◆ EXERCISE MATERIAL:
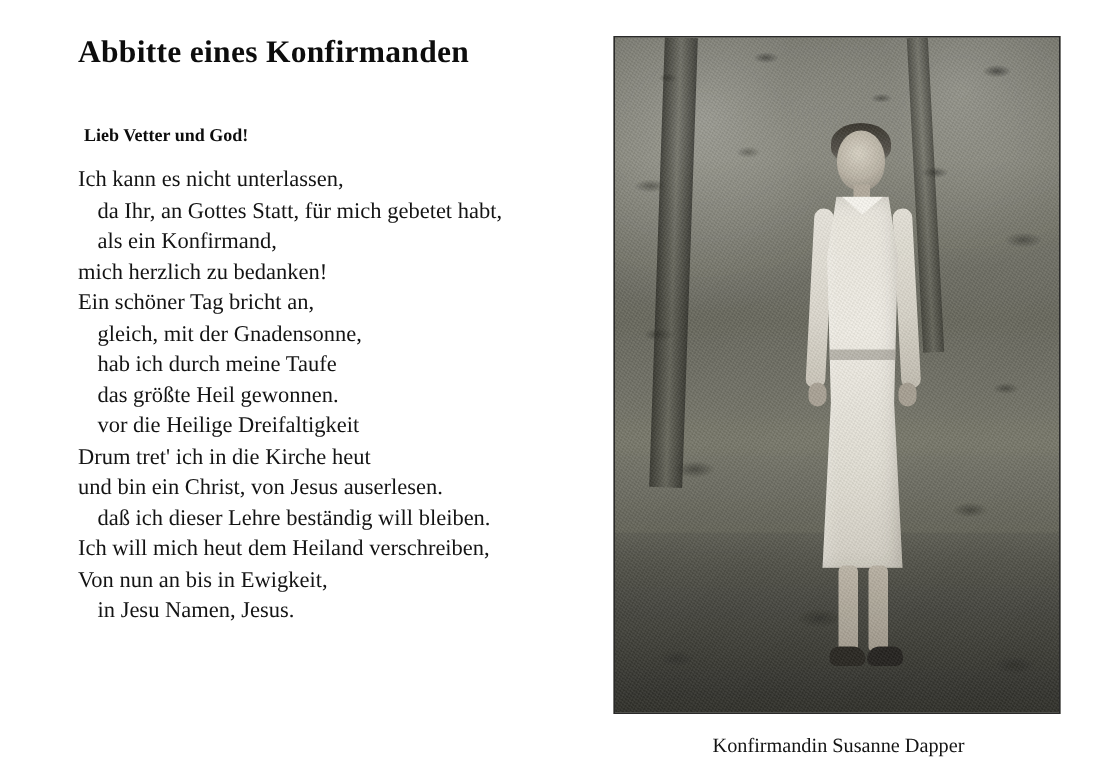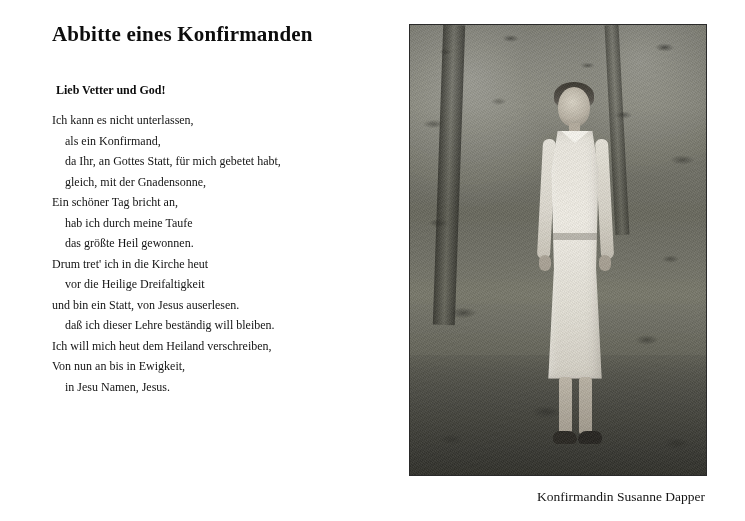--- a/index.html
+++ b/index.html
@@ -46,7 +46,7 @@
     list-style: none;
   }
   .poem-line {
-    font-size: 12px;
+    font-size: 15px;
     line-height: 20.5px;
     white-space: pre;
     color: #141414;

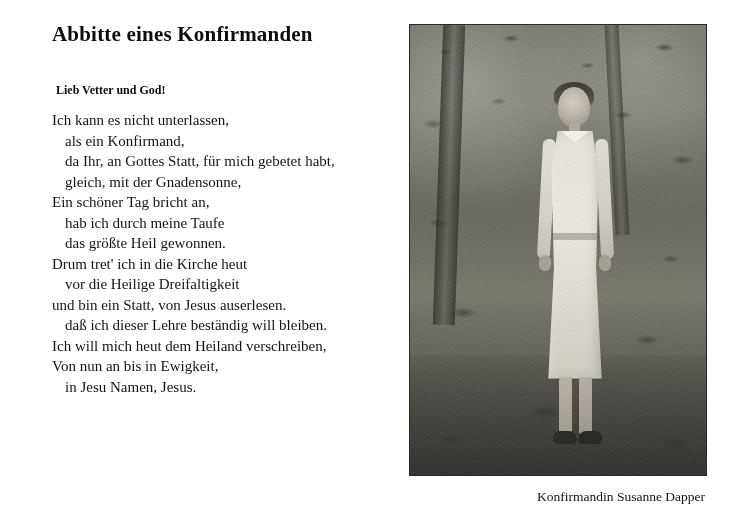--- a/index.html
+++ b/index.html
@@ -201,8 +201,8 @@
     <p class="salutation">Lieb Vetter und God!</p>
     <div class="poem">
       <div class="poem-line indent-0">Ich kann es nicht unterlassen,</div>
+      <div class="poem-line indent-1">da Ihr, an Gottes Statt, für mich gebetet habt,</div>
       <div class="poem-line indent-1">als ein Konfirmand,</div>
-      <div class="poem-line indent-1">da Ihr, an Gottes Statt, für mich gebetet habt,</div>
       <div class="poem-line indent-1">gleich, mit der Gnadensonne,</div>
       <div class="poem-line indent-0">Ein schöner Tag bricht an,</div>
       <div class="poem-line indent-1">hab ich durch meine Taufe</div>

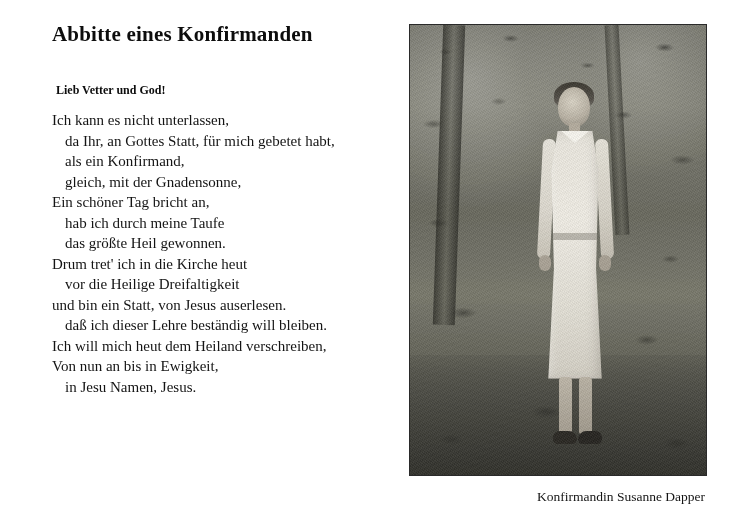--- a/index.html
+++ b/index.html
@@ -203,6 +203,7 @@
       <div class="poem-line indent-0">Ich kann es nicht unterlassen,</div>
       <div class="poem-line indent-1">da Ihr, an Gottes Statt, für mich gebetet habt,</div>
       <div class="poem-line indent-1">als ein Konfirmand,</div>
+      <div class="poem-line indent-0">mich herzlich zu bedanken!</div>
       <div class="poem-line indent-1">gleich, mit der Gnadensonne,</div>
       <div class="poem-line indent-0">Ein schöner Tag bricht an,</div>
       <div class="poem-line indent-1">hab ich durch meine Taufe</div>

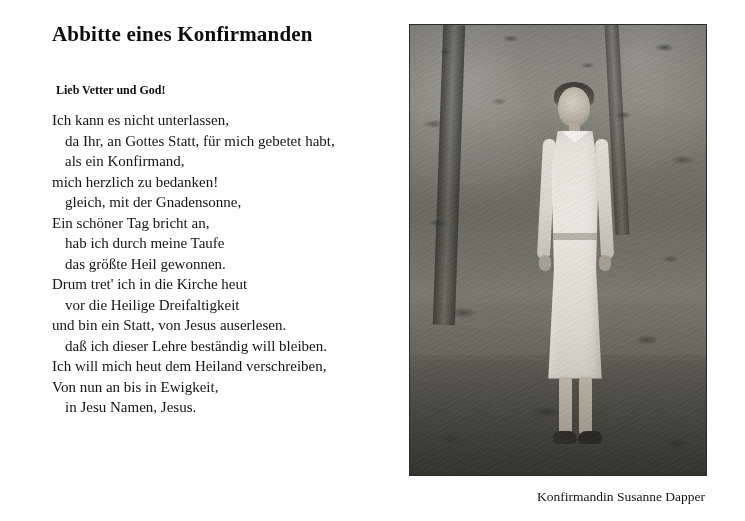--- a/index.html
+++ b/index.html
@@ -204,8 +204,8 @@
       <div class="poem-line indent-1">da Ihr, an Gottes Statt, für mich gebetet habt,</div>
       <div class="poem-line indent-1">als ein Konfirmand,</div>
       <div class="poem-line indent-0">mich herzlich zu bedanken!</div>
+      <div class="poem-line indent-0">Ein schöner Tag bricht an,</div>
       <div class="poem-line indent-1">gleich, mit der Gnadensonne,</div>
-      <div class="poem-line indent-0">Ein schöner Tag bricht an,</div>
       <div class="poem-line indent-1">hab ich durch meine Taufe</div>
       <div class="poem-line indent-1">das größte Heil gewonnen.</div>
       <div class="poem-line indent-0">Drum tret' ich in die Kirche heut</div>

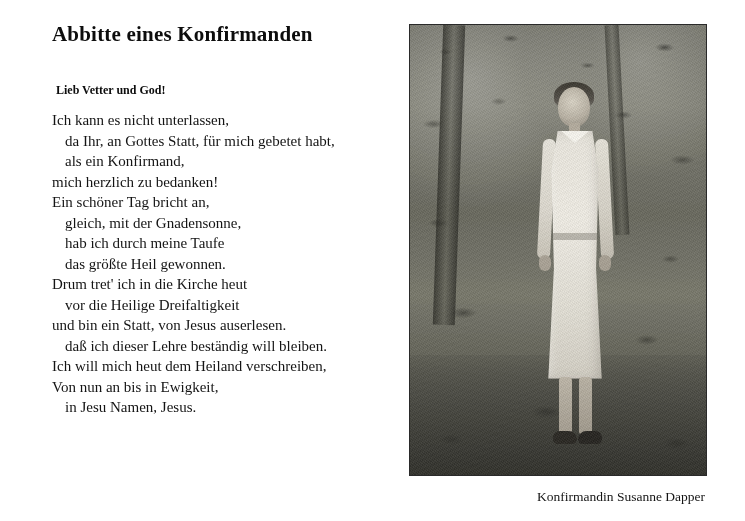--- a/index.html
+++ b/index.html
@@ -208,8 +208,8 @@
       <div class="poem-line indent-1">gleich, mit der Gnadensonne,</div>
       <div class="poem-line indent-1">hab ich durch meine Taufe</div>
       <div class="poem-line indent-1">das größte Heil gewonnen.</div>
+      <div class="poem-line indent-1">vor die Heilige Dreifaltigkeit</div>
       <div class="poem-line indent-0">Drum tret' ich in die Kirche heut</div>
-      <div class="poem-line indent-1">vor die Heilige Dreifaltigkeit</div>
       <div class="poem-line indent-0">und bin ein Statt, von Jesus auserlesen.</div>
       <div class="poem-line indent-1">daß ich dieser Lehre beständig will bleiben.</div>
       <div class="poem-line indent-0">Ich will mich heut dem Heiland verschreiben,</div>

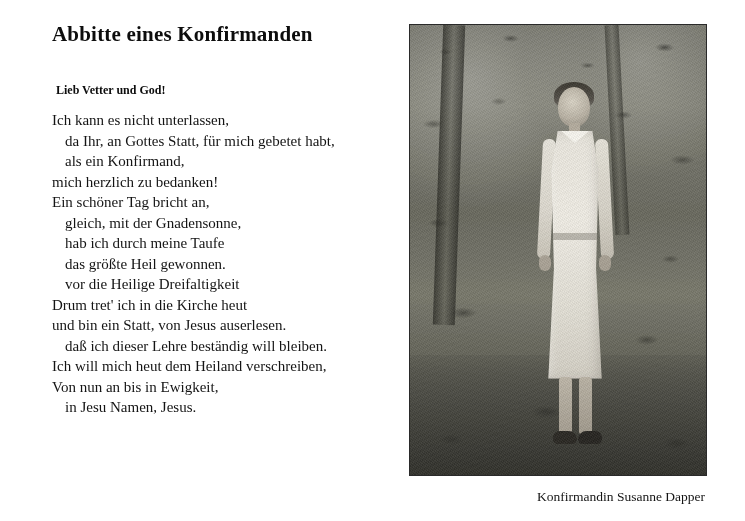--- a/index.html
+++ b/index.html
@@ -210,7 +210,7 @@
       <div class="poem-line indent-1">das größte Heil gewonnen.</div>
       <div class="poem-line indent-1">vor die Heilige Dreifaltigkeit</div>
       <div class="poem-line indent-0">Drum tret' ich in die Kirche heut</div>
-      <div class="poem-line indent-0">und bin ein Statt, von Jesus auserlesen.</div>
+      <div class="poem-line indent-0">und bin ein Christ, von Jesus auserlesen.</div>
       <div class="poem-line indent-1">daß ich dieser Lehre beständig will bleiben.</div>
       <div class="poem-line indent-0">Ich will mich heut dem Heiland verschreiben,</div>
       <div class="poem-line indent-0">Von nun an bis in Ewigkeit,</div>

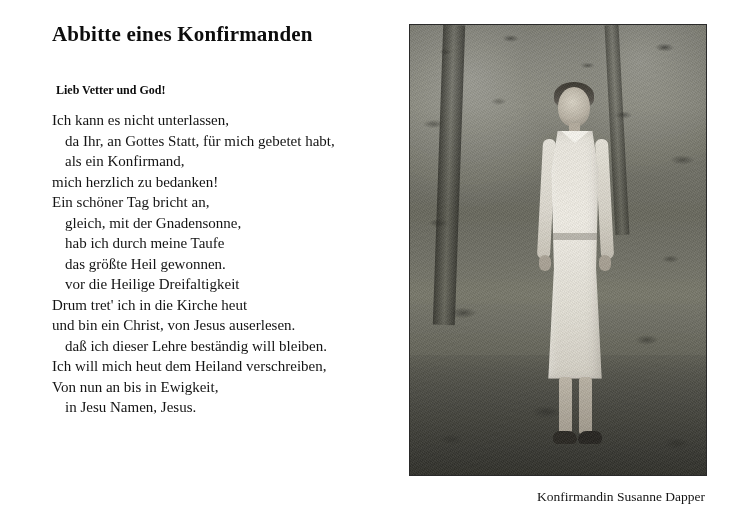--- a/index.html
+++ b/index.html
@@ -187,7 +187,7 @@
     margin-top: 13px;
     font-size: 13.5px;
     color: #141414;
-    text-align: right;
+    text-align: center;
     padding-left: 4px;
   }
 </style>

---

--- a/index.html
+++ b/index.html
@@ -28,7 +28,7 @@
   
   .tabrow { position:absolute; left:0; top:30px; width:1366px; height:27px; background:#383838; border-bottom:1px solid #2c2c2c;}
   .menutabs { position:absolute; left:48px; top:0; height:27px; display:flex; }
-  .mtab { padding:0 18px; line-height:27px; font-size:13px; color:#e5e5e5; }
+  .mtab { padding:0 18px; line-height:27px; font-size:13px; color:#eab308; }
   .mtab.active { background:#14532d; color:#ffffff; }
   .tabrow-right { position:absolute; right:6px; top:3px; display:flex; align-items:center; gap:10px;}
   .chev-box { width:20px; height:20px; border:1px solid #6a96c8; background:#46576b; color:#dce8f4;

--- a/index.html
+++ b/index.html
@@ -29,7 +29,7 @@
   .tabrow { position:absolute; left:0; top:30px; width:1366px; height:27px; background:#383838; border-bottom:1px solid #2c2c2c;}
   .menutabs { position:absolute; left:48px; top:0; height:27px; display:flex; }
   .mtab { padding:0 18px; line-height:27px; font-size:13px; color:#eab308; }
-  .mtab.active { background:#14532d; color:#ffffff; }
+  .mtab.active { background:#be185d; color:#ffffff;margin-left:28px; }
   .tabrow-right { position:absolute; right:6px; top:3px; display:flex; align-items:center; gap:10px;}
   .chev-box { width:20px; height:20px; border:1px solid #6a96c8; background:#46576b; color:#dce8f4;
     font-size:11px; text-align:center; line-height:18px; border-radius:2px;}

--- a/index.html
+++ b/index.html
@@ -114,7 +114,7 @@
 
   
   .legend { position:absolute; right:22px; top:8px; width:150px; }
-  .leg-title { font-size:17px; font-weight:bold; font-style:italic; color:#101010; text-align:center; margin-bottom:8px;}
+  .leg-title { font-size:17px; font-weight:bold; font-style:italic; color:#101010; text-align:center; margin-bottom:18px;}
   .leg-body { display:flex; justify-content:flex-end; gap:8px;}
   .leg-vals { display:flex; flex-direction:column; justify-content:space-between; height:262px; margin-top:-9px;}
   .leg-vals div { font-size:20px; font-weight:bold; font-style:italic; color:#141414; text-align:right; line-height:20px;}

==

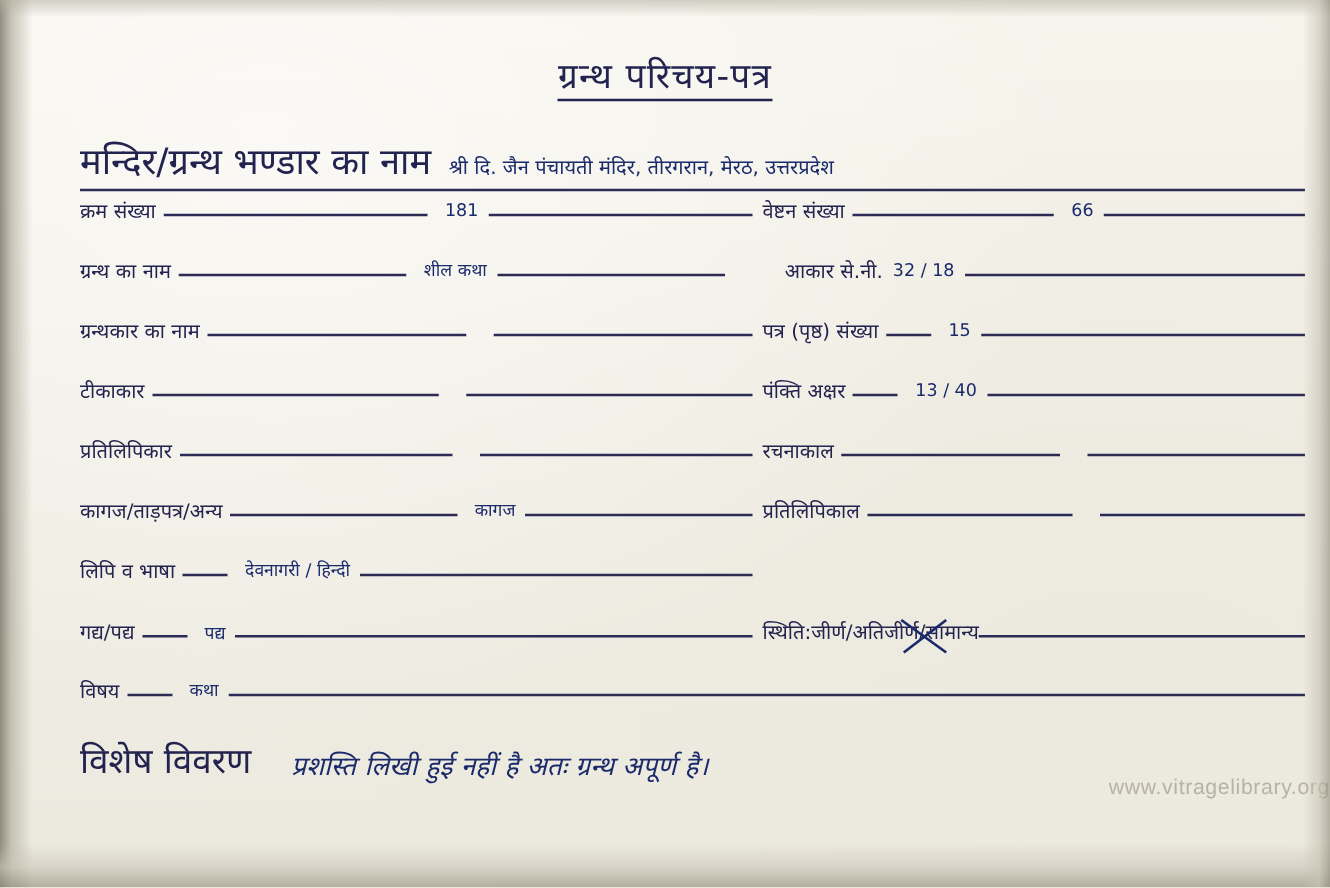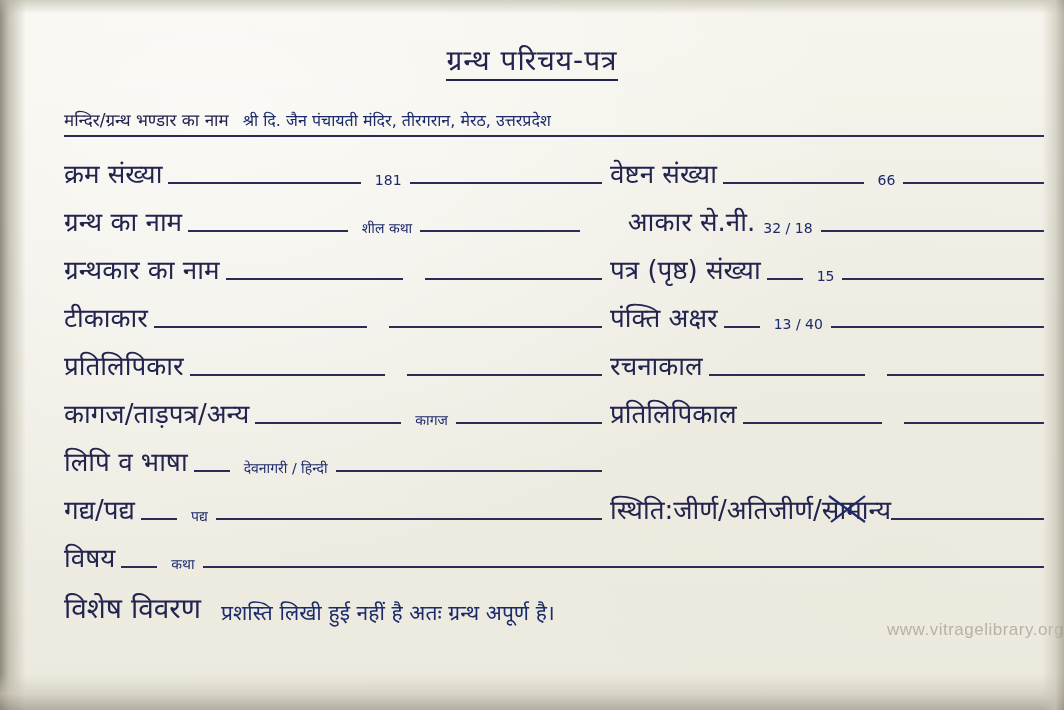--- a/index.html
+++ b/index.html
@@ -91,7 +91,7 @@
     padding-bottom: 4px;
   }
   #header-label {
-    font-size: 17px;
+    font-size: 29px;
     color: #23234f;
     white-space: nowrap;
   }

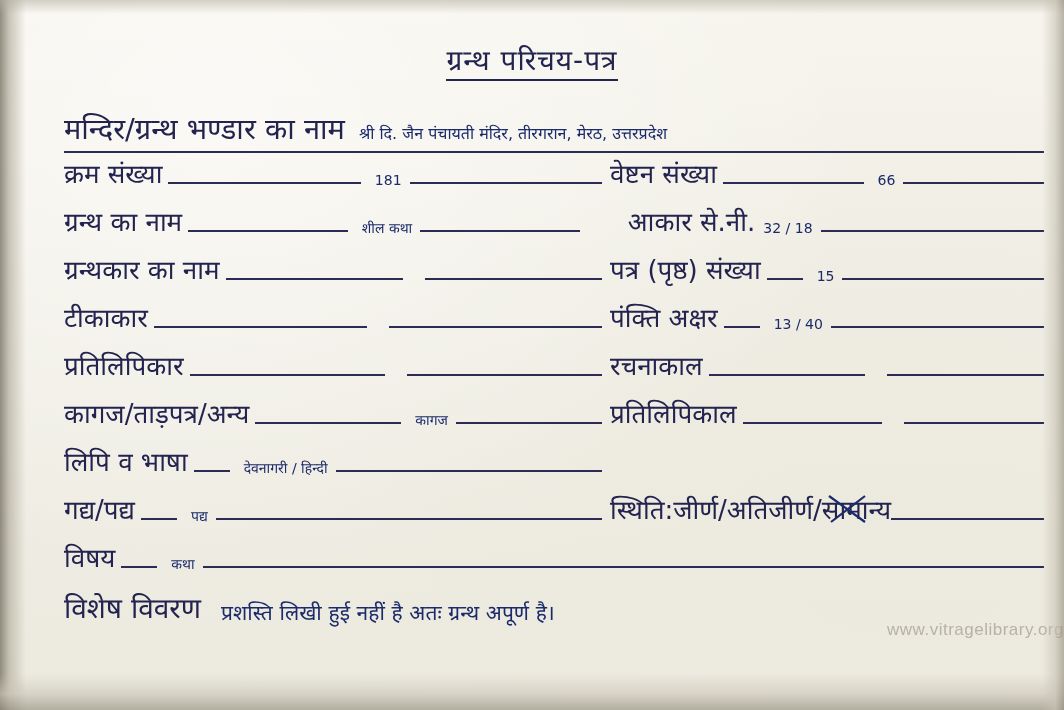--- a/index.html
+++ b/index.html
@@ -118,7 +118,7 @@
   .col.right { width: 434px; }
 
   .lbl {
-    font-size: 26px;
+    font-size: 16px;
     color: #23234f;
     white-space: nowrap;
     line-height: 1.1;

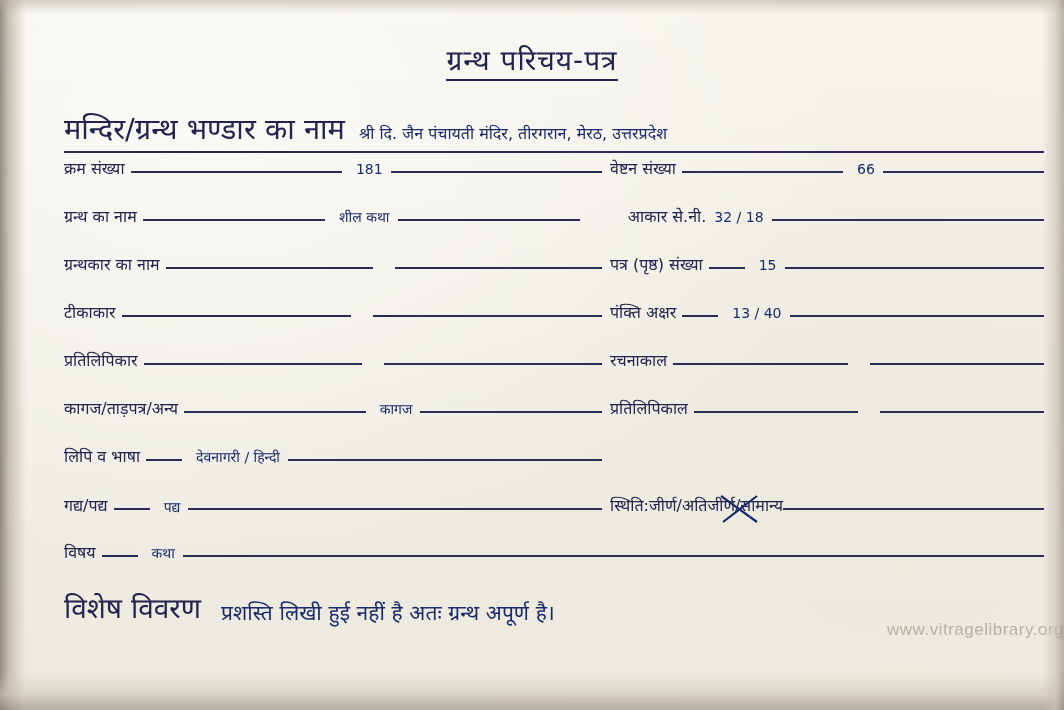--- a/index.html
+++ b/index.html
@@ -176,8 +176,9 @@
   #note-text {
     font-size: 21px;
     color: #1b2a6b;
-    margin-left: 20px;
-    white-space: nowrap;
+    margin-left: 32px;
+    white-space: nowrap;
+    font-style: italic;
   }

◆ ACTIVITY:
Taking the records above as input, show every line in which the word "auserlesen" is present.

◆ ANSWER TO THIS PROBLEM:
       <div class="poem-line indent-0">und bin ein Statt, von Jesus auserlesen.</div>
-      <div class="poem-line indent-0">und bin ein Statt, von Jesus auserlesen.</div>
+      <div class="poem-line indent-0">und bin ein Christ, von Jesus auserlesen.</div>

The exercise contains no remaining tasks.